Exercise details
Copy every entry exactly as it reads and exclude whatever pictures appear.
━━━ Records for this task ━━━
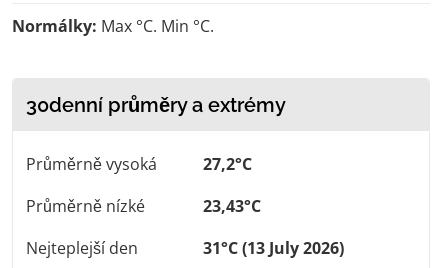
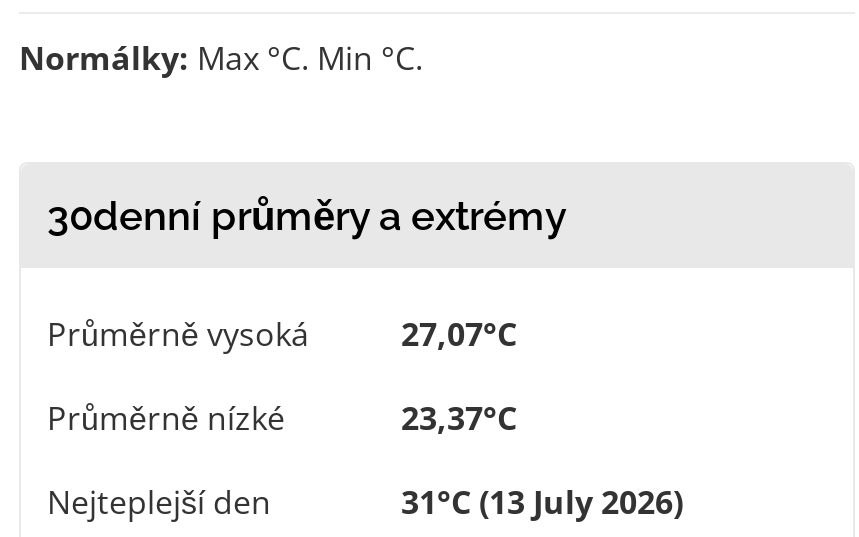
- 27,2°C
+ 27,07°C

- 23,43°C
+ 23,37°C
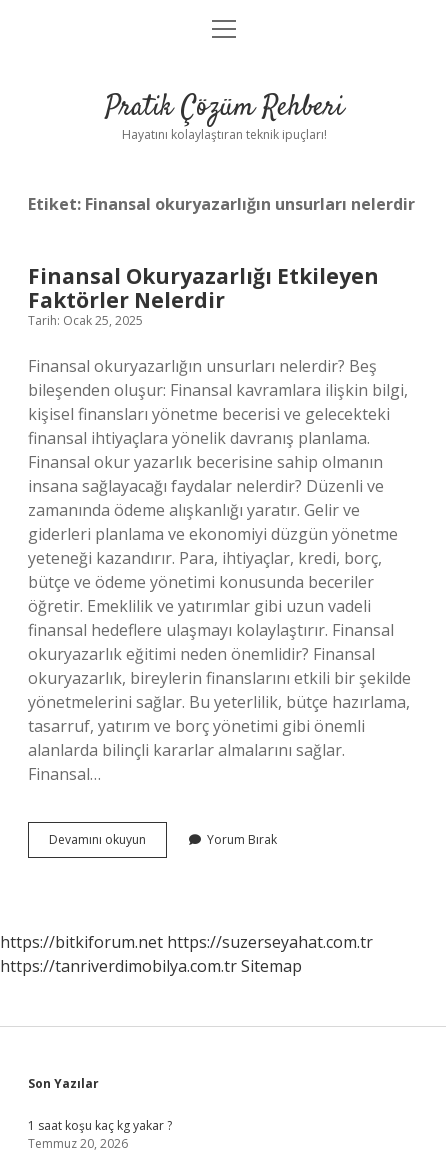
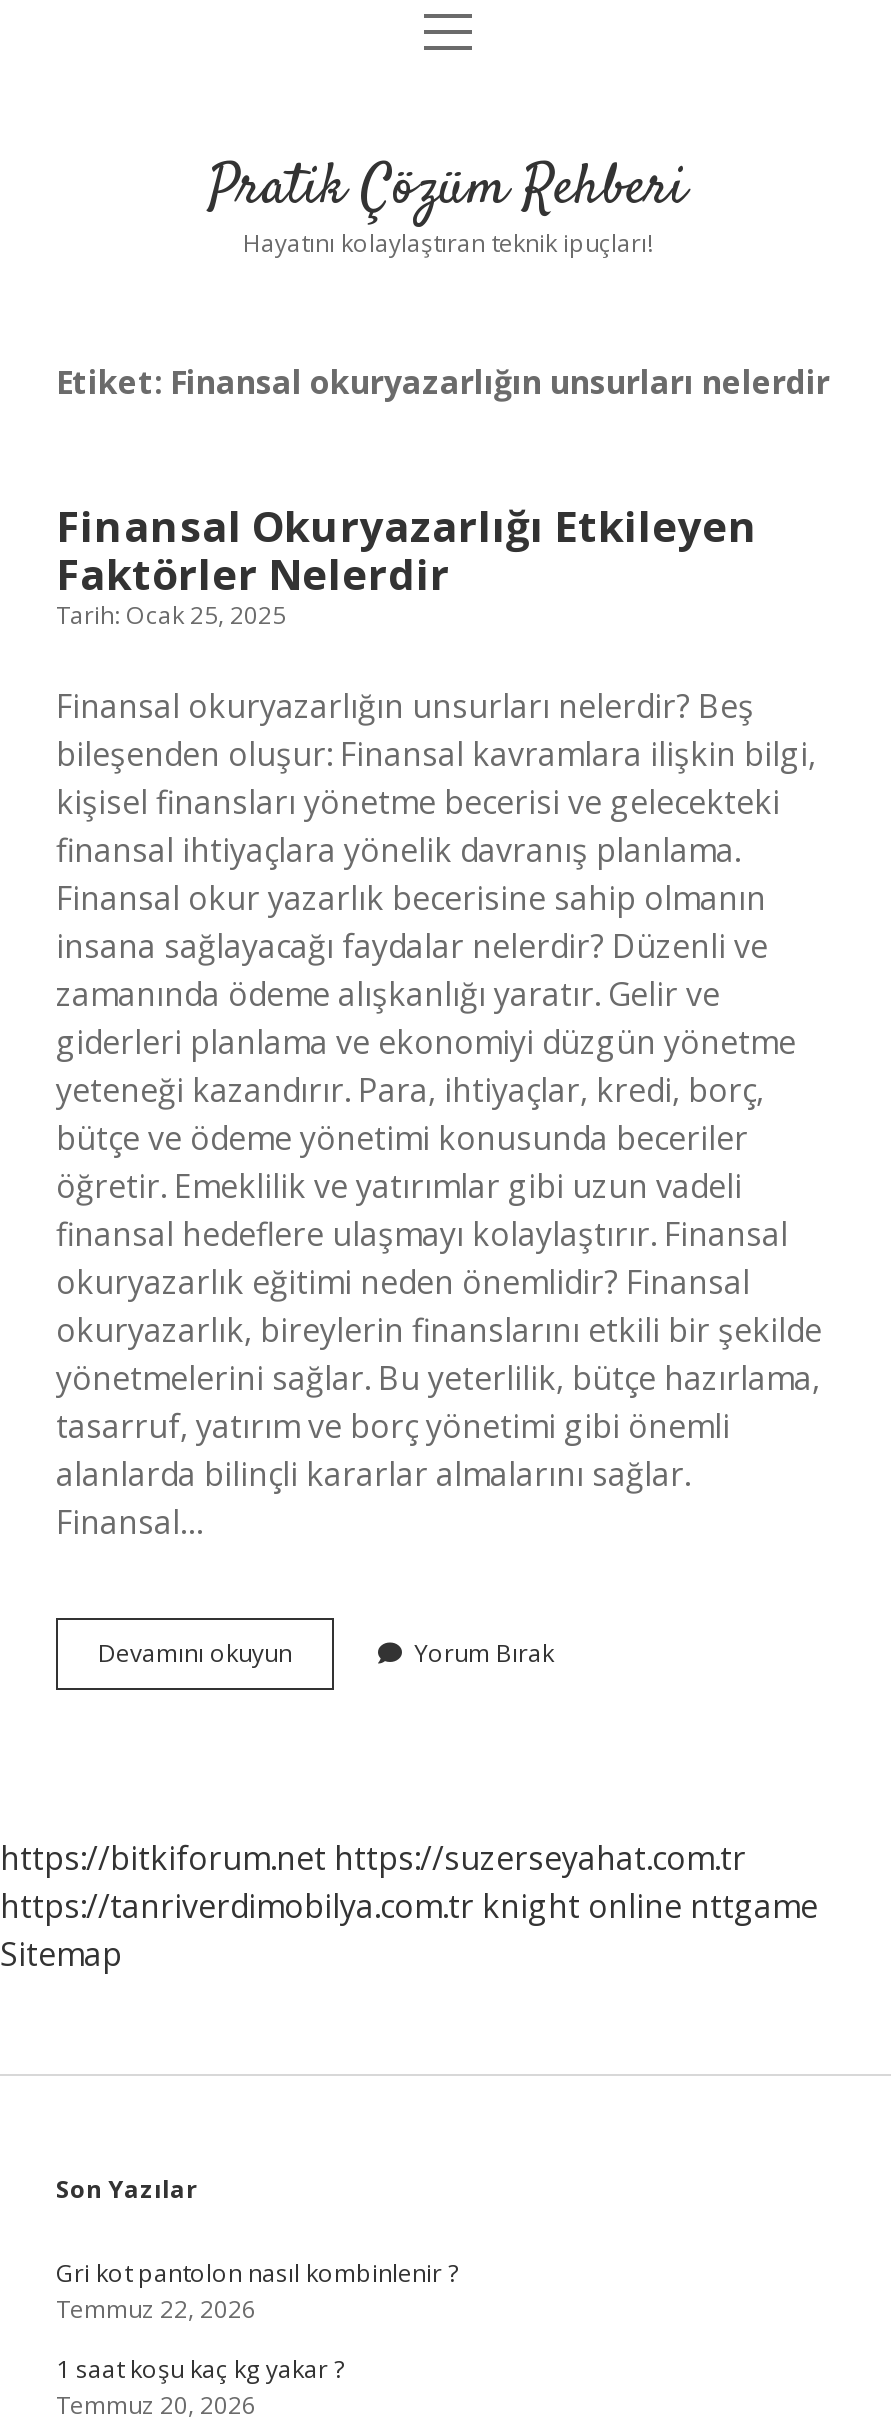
- https://tanriverdimobilya.com.tr Sitemap
+ https://tanriverdimobilya.com.tr knight online nttgame
+ Sitemap

+ Gri kot pantolon nasıl kombinlenir ?
+ Temmuz 22, 2026
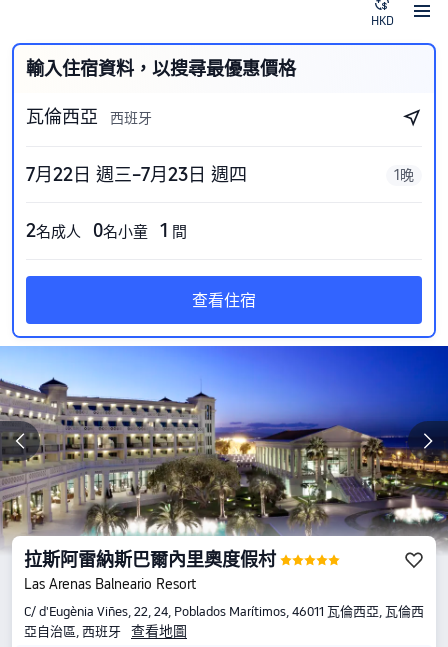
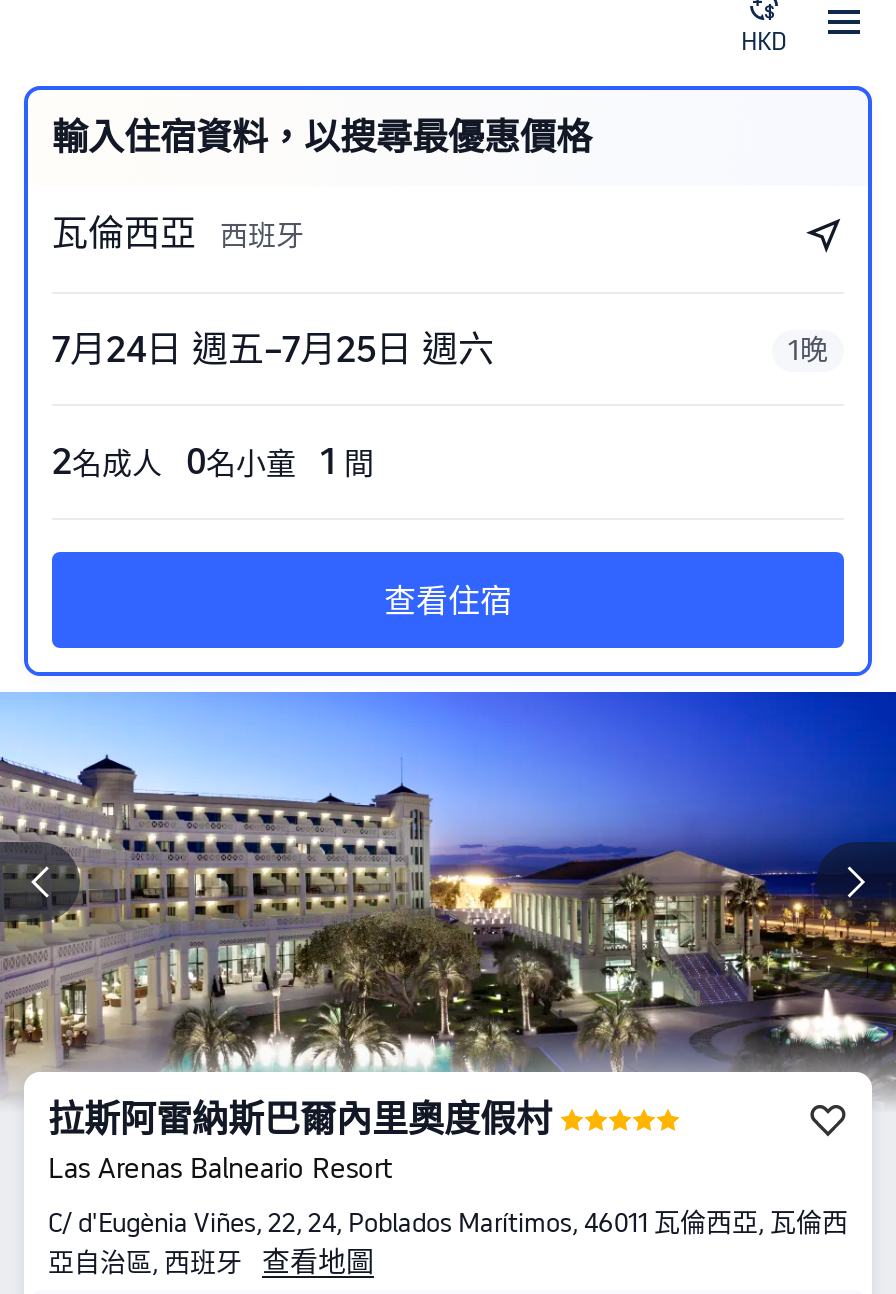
- 7月22日 週三–7月23日 週四
+ 7月24日 週五–7月25日 週六
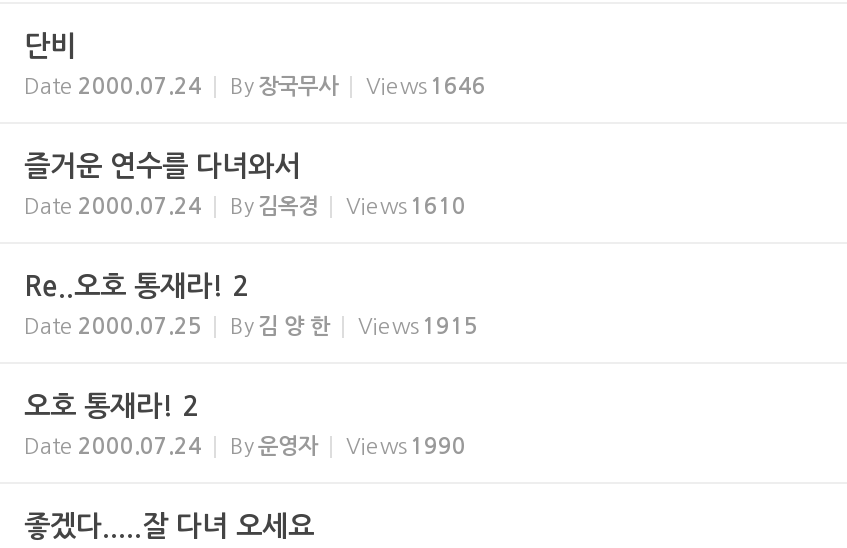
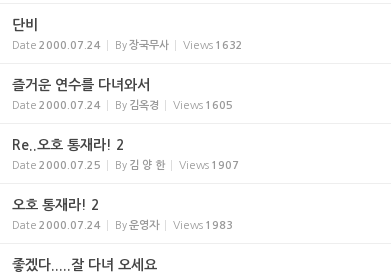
- Date 2000.07.24 By 장국무사 Views 1646
+ Date 2000.07.24 By 장국무사 Views 1632

- Date 2000.07.24 By 김옥경 Views 1610
+ Date 2000.07.24 By 김옥경 Views 1605

- Views 1915
+ Views 1907

- Views 1990
+ Views 1983
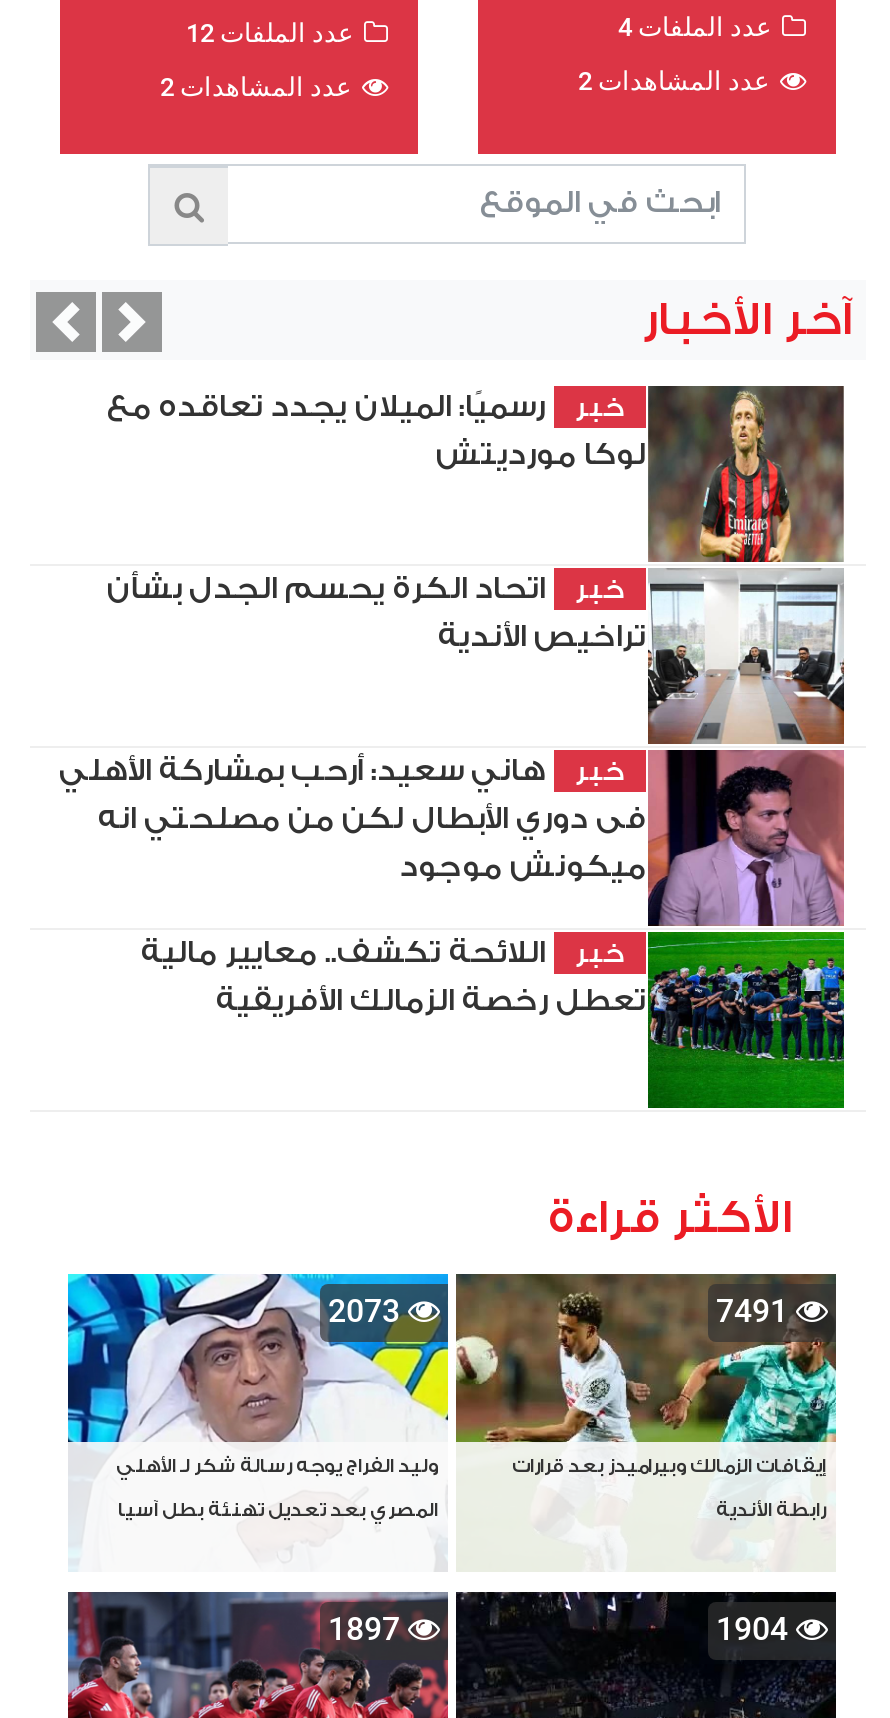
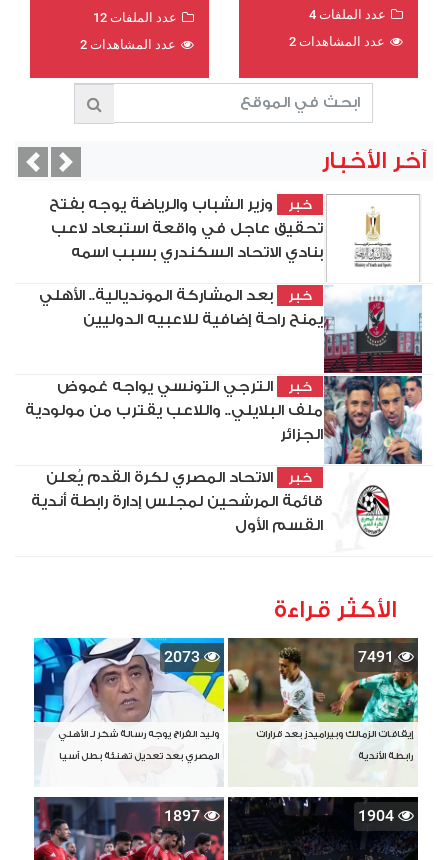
- [image]
- رسميًا: الميلان يجدد تعاقده مع
- لوكا مورديتش
+ [image]
+ وزير الشباب والرياضة يوجه بفتح
+ تحقيق عاجل في واقعة استبعاد لاعب
+ بنادي الاتحاد السكندري بسبب اسمه

- اتحاد الكرة يحسم الجدل بشأن
- تراخيص الأندية
+ بعد المشاركة المونديالية.. الأهلي
+ يمنح راحة إضافية للاعبيه الدوليين

- هاني سعيد: أرحب بمشاركة الأهلي
- فى دوري الأبطال لكن من مصلحتي انه
- ميكونش موجود
+ الترجي التونسي يواجه غموض
+ ملف البلايلي.. واللاعب يقترب من مولودية
+ الجزائر

- اللائحة تكشف.. معايير مالية
- تعطل رخصة الزمالك الأفريقية
+ الاتحاد المصري لكرة القدم يُعلن
+ قائمة المرشحين لمجلس إدارة رابطة أندية
+ القسم الأول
━━━
Exercise solution
- 27,2°C
+ 27,07°C

- 23,43°C
+ 23,37°C
- https://tanriverdimobilya.com.tr Sitemap
+ https://tanriverdimobilya.com.tr knight online nttgame
+ Sitemap

+ Gri kot pantolon nasıl kombinlenir ?
+ Temmuz 22, 2026
- 7月22日 週三–7月23日 週四
+ 7月24日 週五–7月25日 週六
- Date 2000.07.24 By 장국무사 Views 1646
+ Date 2000.07.24 By 장국무사 Views 1632

- Date 2000.07.24 By 김옥경 Views 1610
+ Date 2000.07.24 By 김옥경 Views 1605

- Views 1915
+ Views 1907

- Views 1990
+ Views 1983
- [image]
- رسميًا: الميلان يجدد تعاقده مع
- لوكا مورديتش
+ [image]
+ وزير الشباب والرياضة يوجه بفتح
+ تحقيق عاجل في واقعة استبعاد لاعب
+ بنادي الاتحاد السكندري بسبب اسمه

- اتحاد الكرة يحسم الجدل بشأن
- تراخيص الأندية
+ بعد المشاركة المونديالية.. الأهلي
+ يمنح راحة إضافية للاعبيه الدوليين

- هاني سعيد: أرحب بمشاركة الأهلي
- فى دوري الأبطال لكن من مصلحتي انه
- ميكونش موجود
+ الترجي التونسي يواجه غموض
+ ملف البلايلي.. واللاعب يقترب من مولودية
+ الجزائر

- اللائحة تكشف.. معايير مالية
- تعطل رخصة الزمالك الأفريقية
+ الاتحاد المصري لكرة القدم يُعلن
+ قائمة المرشحين لمجلس إدارة رابطة أندية
+ القسم الأول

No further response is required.